PROBLEM REQUIREMENTS ::
All that should come back is the lines of the data below from the one containing "font-size: 13.5px;" to the one containing "в Свердловской области.</p>", inclusive, exactly as they stand.

----------

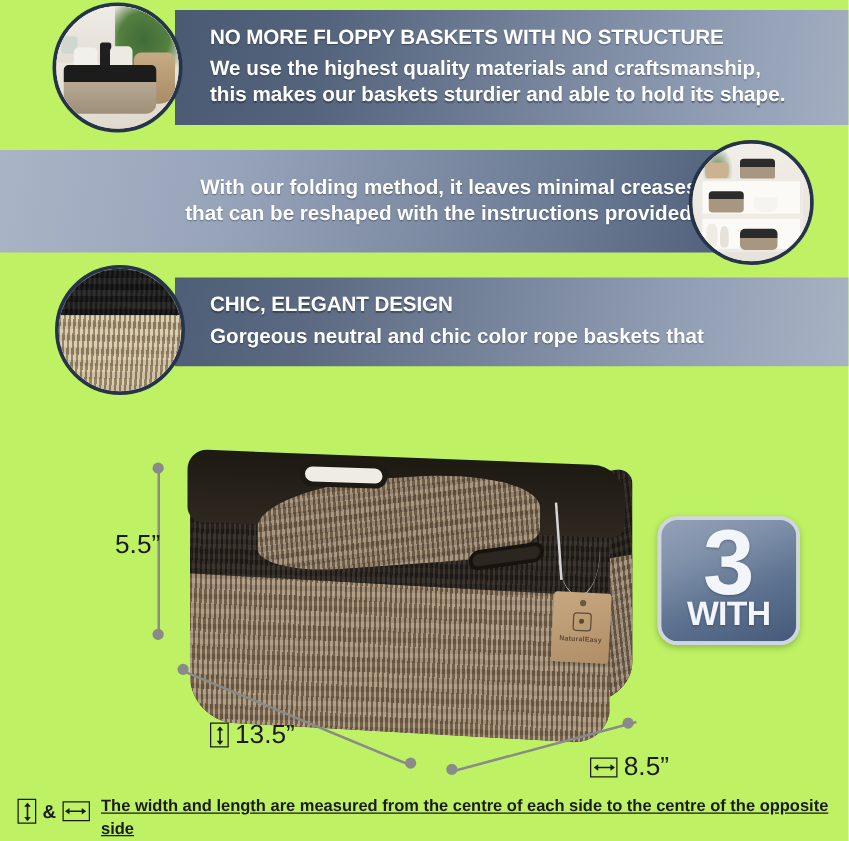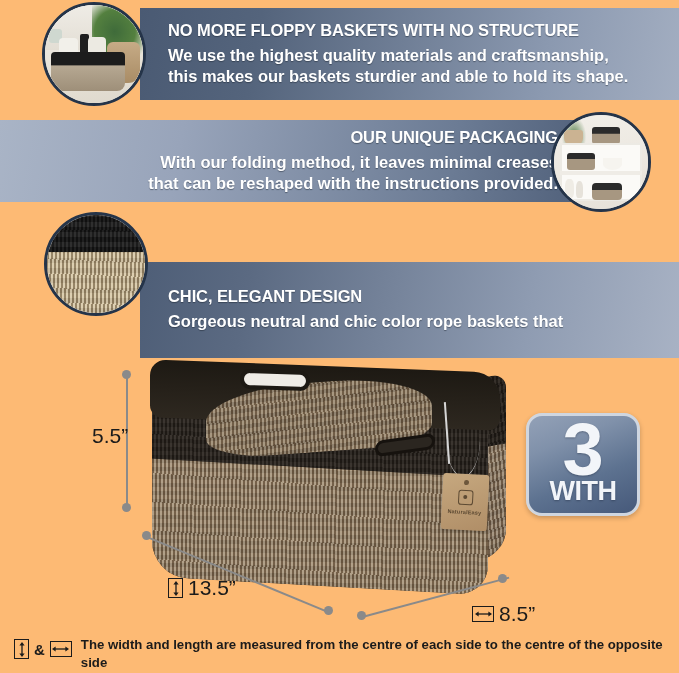--- a/index.html
+++ b/index.html
@@ -10,21 +10,21 @@
   }
   body {
     font-family: "Liberation Sans", sans-serif;
     -webkit-font-smoothing: antialiased;
   }
   #page {
     position: relative;
     width: 679px;
     height: 673px;
     overflow: hidden;
-    background: #fdba74;
+    background: #bef264;
   }
 
   
   .banner {
     position: absolute;
     display: flex;
     flex-direction: column;
     justify-content: center;
     box-sizing: border-box;
   }
@@ -45,26 +45,25 @@
     height: 82px;
     background: linear-gradient(100deg, #a9b4c6 0%, #98a4ba 30%, #6b7b94 75%, #4d5d77 100%);
     padding: 4px 42px 4px 14px;
     align-items: flex-end;
     text-align: right;
   }
   .banner-3 {
     left: 140px;
     top: 222px;
     width: 539px;
-    height: 96px;
+    height: 71px;
     background: linear-gradient(100deg, #4e5e77 0%, #5b6a82 20%, #8f9cb2 72%, #a8b2c4 100%);
     padding: 6px 14px 6px 28px;
     align-items: flex-start;
     text-align: left;
-    margin-top: 40px;
   }
   .banner-title {
     color: #ffffff;
     font-size: 16.5px;
     font-weight: bold;
     letter-spacing: -0.1px;
     line-height: 1.15;
     text-shadow: 0 1px 1px rgba(20,28,40,0.45);
     margin: 0 0 5px 0;
     white-space: nowrap;
@@ -315,20 +314,21 @@
   .footer-icons {
     display: flex; align-items: center; gap: 5px;
     padding-top: 3px;
   }
   .footer-amp { font-size: 15px; color: #1b1b1b; font-weight: bold; }
   .footer-text {
     font-size: 13.2px;
     color: #1b1b1b;
     line-height: 1.38;
     font-weight: bold;
+    text-decoration: underline;
   }
 </style>
 </head>
 <body>
 
 <div id="page">
 
   <div class="banner banner-1">
     <div class="banner-title">NO MORE FLOPPY BASKETS WITH NO STRUCTURE</div>
     <div class="banner-body">We use the highest quality materials and craftsmanship,</div>
@@ -340,21 +340,20 @@
     <div class="ph c1-plant"></div>
     <div class="ph c1-pot"></div>
     <div class="ph c1-cup"></div>
     <div class="ph c1-towel"></div>
     <div class="ph c1-jar"></div>
     <div class="ph c1-towel2"></div>
     <div class="ph c1-basket"></div>
   </div>
 
   <div class="banner banner-2">
-    <div class="banner-title">OUR UNIQUE PACKAGING</div>
     <div class="banner-body">With our folding method, it leaves minimal creases</div>
     <div class="banner-body">that can be reshaped with the instructions provided.</div>
   </div>
   <div class="circle-photo circle-2">
     <div class="ph c2-bg"></div>
     <div class="ph c2-plant"></div>
     <div class="ph c2-pot"></div>
     <div class="ph c2-bin1"></div>
     <div class="ph c2-shelf"></div>
     <div class="ph c2-div"></div>

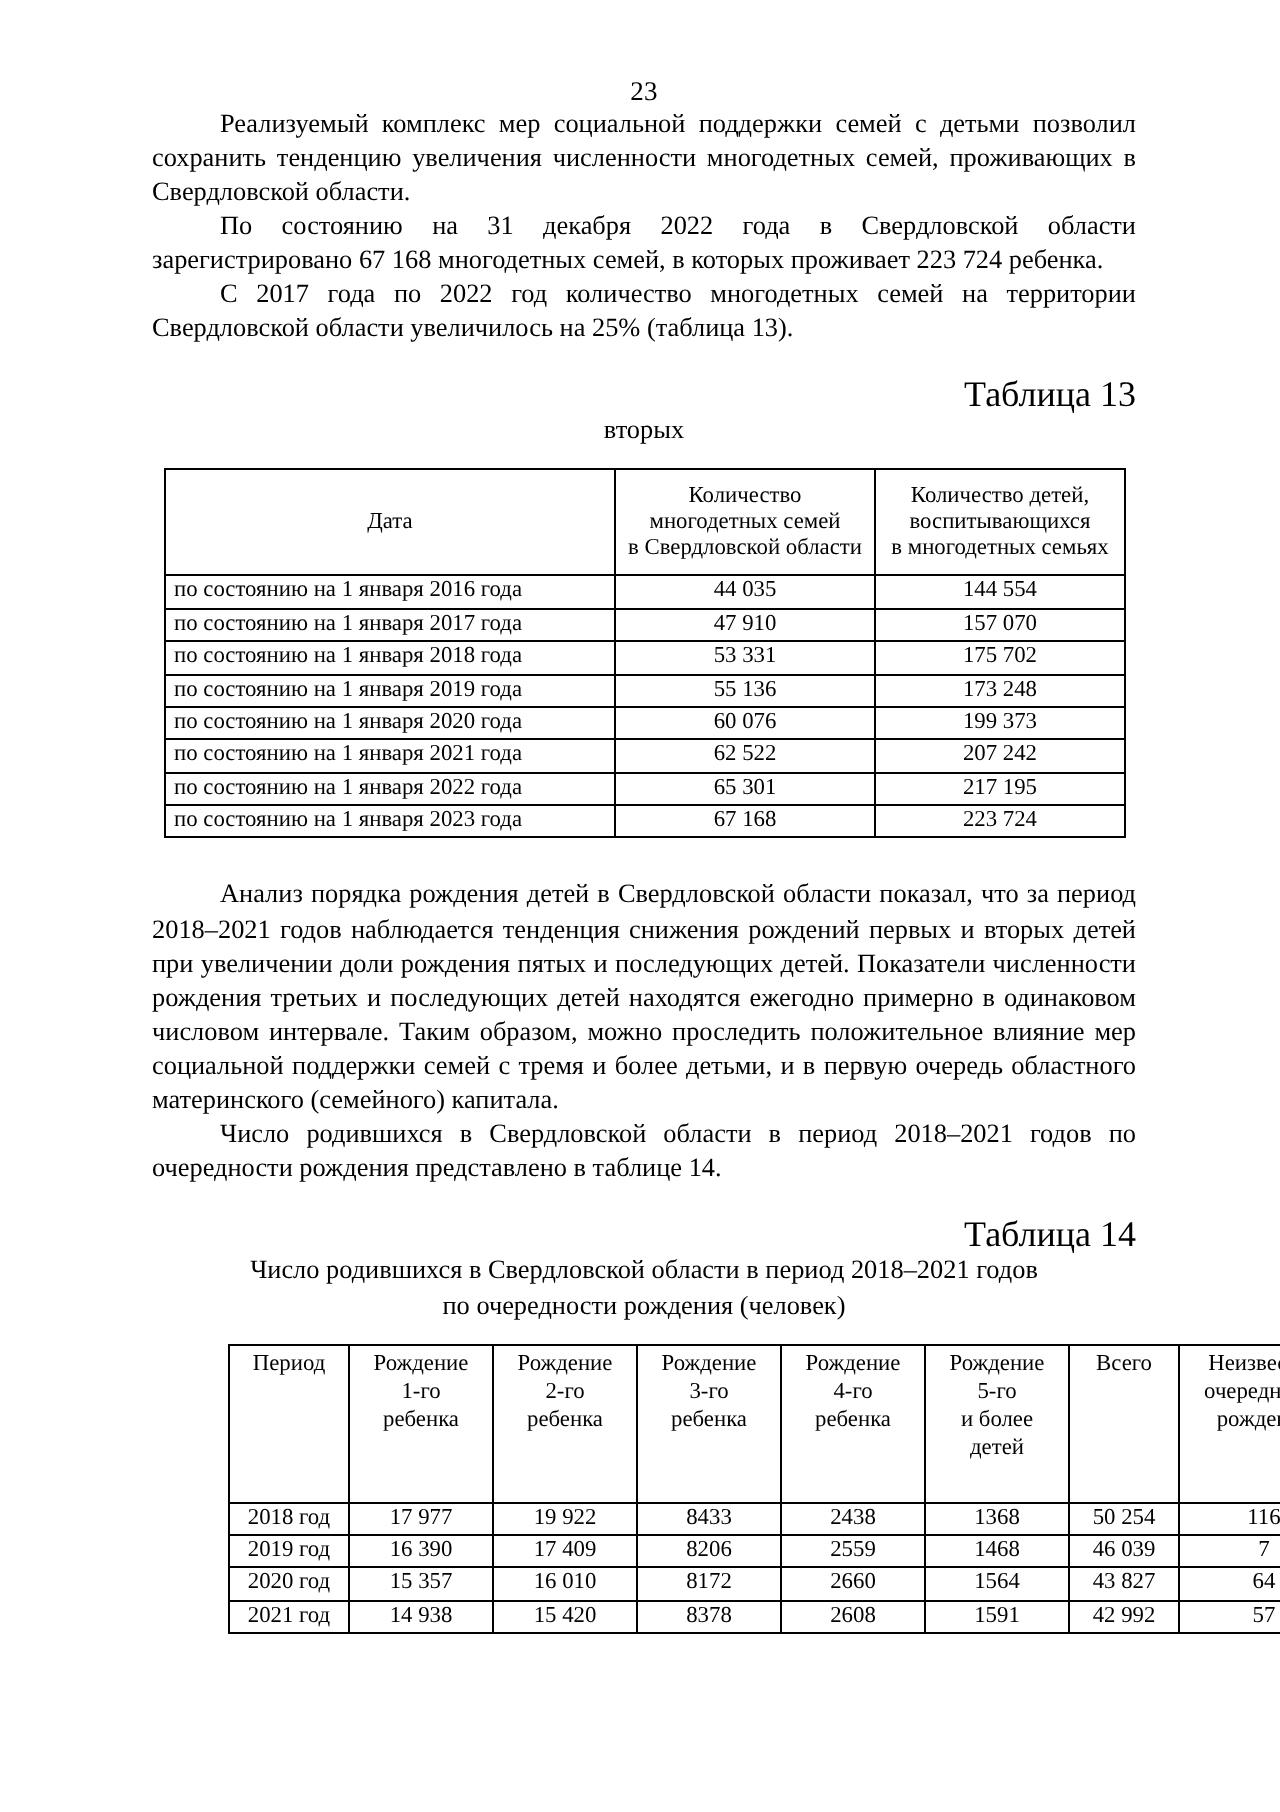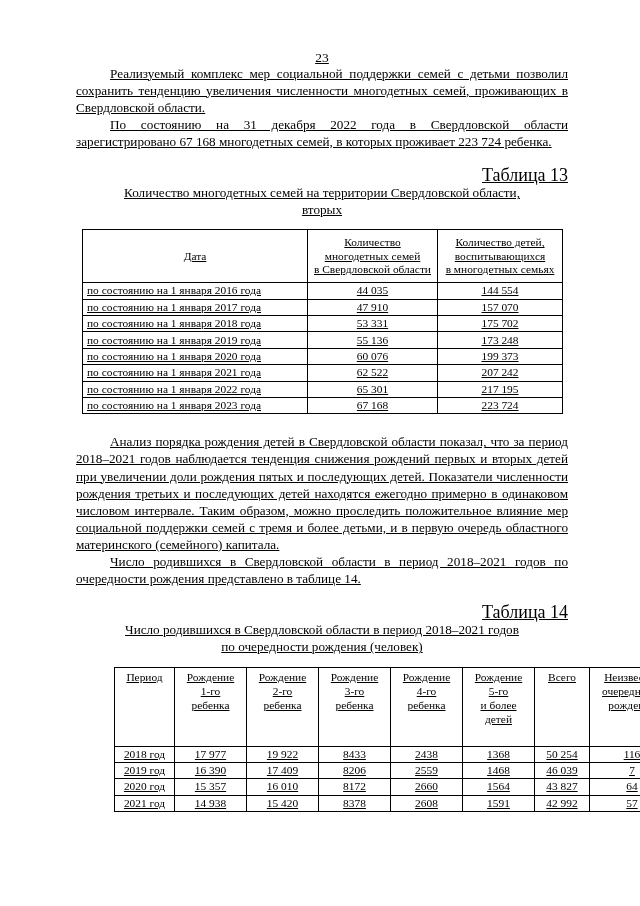--- a/index.html
+++ b/index.html
@@ -20,23 +20,22 @@
     width: 640px;
     height: 906px;
     background: #ffffff;
     box-sizing: border-box;
     padding: 0;
     overflow: hidden;
   }
   .content {
     position: absolute;
     left: 76px;
-    top: 12px;
+    top: 0;
     width: 492px;
-    text-decoration: underline;
   }
   .page-number {
     text-align: center;
     font-size: 13.5px;
     line-height: 1;
     padding-top: 39px;
     padding-bottom: 0;
     letter-spacing: 0.1px;
   }
   p.para {
@@ -145,25 +144,25 @@
 </head>
 <body>
 
 <div class="page">
   <div class="content">
 
     <div class="page-number">23</div>
 
     <p class="para first-para">Реализуемый комплекс мер социальной поддержки семей с детьми позволил сохранить тенденцию увеличения численности многодетных семей, проживающих в Свердловской области.</p>
     <p class="para">По состоянию на 31 декабря 2022 года в Свердловской области зарегистрировано 67 168 многодетных семей, в которых проживает 223 724 ребенка.</p>
+    <p class="para">С 2017 года по 2022 год количество многодетных семей на территории Свердловской области увеличилось на 25% (таблица 13).</p>
 
     <div class="spacer-md"></div>
 
     <div class="table-label">Таблица 13</div>
-    <div class="table-title">Количество многодетных семей на территории Свердловской области,</div>
     <div class="table-title">вторых</div>
 
     <div class="spacer-sm"></div>
 
     <div id="table13-wrap">
       <table class="doc-table" id="table13">
         <colgroup>
           <col class="t13-c1">
             <col class="t13-c2">
             <col class="t13-c3">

----------

ANSWER TO THIS PROBLEM ::
     font-size: 13.5px;
     line-height: 1;
     padding-top: 39px;
     padding-bottom: 0;
     letter-spacing: 0.1px;
   }
   p.para {
@@ -145,25 +144,25 @@
 </head>
 <body>
 
 <div class="page">
   <div class="content">
 
     <div class="page-number">23</div>
 
     <p class="para first-para">Реализуемый комплекс мер социальной поддержки семей с детьми позволил сохранить тенденцию увеличения численности многодетных семей, проживающих в Свердловской области.</p>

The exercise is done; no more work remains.